List all lines of the data that include the string "variable".

[Structured diff data]

☆ ☆ ☆ ☆

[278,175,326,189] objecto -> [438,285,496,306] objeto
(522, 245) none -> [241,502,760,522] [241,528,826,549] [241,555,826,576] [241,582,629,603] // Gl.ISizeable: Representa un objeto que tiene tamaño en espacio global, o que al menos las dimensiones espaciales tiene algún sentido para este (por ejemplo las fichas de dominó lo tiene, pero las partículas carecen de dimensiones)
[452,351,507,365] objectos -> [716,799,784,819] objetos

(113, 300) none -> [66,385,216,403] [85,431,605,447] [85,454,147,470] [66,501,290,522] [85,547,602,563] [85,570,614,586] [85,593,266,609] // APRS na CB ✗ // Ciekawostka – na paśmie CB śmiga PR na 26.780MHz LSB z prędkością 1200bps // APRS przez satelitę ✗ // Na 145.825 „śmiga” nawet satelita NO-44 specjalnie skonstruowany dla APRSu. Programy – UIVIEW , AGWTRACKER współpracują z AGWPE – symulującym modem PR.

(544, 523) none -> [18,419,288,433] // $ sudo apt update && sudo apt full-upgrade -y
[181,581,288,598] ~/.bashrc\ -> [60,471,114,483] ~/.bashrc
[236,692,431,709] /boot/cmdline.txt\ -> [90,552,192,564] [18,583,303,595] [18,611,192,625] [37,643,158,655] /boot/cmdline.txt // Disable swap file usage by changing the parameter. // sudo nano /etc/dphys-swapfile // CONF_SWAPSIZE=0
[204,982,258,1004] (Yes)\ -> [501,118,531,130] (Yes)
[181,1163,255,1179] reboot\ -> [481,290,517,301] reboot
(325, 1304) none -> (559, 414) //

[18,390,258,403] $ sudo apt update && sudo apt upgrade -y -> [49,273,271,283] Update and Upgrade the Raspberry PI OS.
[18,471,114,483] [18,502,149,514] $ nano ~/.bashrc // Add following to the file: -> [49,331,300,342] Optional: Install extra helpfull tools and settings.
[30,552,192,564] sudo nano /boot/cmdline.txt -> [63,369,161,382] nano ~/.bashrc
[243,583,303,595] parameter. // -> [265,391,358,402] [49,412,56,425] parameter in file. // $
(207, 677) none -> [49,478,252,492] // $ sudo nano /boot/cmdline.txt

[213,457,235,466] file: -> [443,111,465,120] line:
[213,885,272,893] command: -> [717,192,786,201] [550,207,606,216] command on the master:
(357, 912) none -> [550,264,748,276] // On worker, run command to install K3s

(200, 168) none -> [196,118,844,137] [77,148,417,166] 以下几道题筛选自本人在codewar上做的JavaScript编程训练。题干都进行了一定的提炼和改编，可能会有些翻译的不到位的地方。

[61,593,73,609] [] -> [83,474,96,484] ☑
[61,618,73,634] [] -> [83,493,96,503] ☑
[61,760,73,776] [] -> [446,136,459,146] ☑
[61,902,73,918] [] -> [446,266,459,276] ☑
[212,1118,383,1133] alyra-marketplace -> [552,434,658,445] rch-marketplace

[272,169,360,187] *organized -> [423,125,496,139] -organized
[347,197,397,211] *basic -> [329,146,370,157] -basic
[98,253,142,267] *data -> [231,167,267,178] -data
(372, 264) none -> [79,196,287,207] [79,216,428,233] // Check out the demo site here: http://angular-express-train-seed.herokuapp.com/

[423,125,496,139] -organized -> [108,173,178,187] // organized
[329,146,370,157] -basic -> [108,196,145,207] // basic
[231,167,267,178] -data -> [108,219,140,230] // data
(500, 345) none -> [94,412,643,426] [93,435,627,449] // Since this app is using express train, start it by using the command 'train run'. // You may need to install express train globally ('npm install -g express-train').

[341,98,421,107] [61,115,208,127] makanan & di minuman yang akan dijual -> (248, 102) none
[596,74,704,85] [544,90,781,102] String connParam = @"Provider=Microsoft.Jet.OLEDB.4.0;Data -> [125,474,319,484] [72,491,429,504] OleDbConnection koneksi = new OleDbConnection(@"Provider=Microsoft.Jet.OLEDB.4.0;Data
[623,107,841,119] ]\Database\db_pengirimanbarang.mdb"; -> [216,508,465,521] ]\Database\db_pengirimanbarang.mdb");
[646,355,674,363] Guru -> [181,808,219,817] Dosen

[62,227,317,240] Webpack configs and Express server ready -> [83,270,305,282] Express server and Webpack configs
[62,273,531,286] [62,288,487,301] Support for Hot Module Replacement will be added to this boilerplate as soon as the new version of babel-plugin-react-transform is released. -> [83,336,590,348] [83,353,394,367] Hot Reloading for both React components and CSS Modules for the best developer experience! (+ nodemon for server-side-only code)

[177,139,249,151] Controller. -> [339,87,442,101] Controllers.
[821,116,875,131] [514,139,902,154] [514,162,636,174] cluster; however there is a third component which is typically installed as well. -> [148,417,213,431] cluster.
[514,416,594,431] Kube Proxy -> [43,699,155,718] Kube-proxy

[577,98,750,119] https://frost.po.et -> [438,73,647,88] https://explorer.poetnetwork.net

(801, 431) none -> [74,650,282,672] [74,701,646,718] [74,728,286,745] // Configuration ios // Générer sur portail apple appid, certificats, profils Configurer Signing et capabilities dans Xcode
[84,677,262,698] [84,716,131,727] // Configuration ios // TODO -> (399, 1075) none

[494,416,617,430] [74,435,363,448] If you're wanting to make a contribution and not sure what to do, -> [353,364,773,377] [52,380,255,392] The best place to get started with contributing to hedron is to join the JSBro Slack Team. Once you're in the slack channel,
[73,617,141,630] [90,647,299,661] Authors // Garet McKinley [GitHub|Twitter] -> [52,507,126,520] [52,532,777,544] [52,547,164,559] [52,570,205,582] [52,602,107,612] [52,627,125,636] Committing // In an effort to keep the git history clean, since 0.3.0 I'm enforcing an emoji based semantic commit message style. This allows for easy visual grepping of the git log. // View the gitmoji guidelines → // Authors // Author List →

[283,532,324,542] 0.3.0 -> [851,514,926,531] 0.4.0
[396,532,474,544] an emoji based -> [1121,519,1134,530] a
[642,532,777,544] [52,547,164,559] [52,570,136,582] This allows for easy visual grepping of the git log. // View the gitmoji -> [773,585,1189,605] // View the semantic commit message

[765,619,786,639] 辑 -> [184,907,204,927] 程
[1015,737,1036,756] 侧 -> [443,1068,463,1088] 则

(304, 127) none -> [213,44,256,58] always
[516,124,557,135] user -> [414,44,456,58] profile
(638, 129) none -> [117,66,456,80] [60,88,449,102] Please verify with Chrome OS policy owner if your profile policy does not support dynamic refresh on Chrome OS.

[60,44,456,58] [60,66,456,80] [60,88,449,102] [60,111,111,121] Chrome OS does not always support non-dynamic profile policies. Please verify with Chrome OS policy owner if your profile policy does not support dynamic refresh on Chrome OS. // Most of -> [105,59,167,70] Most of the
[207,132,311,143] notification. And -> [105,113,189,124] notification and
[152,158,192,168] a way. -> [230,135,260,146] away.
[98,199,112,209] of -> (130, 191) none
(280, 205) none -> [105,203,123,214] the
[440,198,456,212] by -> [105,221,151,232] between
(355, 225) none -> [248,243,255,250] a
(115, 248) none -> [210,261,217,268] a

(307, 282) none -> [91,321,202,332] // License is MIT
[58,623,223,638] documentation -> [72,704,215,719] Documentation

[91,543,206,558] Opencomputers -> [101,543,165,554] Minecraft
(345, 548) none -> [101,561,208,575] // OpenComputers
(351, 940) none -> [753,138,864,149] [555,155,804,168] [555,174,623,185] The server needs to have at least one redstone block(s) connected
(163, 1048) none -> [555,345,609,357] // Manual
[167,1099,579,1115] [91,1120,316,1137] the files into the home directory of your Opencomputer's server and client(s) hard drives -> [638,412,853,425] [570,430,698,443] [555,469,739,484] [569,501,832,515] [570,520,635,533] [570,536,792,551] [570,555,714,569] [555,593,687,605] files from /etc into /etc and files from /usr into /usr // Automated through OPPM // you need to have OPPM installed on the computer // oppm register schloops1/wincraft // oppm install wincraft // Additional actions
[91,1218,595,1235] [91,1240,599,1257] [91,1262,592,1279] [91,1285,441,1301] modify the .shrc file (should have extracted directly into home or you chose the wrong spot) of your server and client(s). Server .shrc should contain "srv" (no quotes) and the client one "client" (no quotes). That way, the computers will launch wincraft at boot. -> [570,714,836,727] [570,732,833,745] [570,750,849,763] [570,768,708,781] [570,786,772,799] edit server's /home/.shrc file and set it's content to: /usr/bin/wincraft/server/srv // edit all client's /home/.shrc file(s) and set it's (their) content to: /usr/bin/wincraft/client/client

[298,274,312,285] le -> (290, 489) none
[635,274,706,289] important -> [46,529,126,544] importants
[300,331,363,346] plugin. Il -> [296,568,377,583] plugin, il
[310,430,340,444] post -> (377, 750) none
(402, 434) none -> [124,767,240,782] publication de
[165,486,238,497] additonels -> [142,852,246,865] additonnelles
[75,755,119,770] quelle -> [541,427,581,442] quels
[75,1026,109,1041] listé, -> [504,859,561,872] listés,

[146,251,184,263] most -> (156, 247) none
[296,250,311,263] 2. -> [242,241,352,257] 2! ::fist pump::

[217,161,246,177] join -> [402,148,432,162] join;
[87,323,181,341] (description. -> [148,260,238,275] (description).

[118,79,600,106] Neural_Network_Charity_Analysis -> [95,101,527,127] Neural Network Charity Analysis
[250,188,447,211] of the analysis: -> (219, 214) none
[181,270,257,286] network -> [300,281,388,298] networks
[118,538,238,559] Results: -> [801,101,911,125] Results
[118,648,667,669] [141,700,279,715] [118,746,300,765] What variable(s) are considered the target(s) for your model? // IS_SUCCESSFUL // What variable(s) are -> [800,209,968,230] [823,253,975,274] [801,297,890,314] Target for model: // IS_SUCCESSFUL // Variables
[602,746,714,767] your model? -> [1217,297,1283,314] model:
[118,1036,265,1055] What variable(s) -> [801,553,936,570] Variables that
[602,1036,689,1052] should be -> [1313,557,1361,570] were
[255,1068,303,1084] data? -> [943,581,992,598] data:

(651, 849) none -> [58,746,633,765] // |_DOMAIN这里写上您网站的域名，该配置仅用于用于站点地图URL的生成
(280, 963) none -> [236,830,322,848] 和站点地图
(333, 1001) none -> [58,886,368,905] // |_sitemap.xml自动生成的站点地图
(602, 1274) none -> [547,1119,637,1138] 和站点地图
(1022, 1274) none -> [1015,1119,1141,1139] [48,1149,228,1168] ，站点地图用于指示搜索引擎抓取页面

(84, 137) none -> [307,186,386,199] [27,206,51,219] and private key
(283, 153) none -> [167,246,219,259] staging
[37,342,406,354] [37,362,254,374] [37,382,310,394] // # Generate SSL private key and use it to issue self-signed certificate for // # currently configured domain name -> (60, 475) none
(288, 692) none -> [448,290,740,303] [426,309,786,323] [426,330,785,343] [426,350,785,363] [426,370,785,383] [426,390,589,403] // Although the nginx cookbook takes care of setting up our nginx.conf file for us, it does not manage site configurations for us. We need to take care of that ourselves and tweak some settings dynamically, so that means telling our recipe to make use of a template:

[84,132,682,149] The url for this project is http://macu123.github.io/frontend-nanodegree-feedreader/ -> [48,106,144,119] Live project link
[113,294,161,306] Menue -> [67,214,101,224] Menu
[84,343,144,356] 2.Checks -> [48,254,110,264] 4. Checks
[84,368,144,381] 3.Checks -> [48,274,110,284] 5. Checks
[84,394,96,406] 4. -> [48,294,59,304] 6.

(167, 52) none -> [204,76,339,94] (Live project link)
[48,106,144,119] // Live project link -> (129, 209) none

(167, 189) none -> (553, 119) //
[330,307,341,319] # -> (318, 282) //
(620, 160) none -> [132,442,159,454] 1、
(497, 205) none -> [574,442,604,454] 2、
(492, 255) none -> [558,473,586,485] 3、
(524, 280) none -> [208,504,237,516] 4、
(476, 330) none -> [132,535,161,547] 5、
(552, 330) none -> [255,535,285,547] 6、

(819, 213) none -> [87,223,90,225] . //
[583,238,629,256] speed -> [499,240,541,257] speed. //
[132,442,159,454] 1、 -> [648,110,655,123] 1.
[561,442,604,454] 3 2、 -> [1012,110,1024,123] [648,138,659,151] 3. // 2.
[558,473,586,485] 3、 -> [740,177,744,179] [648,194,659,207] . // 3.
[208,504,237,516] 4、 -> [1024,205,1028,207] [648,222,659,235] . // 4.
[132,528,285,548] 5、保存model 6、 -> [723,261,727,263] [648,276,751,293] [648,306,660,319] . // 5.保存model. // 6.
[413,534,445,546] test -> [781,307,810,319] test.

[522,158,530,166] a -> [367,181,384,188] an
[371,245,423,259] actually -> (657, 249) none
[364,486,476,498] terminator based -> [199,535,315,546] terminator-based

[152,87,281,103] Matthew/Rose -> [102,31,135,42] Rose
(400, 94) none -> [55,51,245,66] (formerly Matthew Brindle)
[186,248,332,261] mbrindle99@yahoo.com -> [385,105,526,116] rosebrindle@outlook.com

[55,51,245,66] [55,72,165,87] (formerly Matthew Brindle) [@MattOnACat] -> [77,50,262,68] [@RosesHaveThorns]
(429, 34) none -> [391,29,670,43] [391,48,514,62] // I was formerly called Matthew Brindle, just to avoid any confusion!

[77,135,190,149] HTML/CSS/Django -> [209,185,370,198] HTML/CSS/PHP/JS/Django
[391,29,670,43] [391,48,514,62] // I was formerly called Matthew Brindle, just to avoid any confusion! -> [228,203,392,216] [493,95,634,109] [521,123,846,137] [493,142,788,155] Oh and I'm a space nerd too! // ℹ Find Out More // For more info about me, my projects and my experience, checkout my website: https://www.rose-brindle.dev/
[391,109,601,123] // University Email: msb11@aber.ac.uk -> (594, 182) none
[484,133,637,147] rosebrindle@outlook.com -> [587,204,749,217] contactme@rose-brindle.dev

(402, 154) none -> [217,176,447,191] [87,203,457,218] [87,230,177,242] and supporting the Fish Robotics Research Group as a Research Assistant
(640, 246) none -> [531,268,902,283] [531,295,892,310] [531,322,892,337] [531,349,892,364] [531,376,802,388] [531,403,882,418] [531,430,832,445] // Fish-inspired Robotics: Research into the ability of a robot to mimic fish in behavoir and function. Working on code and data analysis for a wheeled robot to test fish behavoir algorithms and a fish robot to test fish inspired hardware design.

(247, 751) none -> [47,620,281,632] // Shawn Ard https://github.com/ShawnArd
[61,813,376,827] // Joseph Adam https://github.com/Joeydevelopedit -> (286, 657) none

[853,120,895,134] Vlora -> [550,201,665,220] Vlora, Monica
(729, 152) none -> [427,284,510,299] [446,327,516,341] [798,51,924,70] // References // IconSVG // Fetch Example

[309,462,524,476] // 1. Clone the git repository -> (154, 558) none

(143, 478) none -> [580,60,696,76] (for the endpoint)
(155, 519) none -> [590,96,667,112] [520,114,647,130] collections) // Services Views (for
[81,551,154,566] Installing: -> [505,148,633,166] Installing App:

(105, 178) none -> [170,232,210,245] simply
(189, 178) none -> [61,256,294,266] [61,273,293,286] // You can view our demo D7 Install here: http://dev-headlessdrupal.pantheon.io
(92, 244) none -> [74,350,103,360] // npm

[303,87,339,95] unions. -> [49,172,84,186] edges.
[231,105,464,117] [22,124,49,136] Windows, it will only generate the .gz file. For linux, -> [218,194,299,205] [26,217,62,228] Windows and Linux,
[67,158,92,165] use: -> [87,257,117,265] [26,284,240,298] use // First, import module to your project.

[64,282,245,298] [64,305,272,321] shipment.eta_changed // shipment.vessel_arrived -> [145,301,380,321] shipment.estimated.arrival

☆ ☆ ☆ ☆

→ **Your solution**
[118,648,667,669] [141,700,279,715] [118,746,300,765] What variable(s) are considered the target(s) for your model? // IS_SUCCESSFUL // What variable(s) are -> [800,209,968,230] [823,253,975,274] [801,297,890,314] Target for model: // IS_SUCCESSFUL // Variables
[118,1036,265,1055] What variable(s) -> [801,553,936,570] Variables that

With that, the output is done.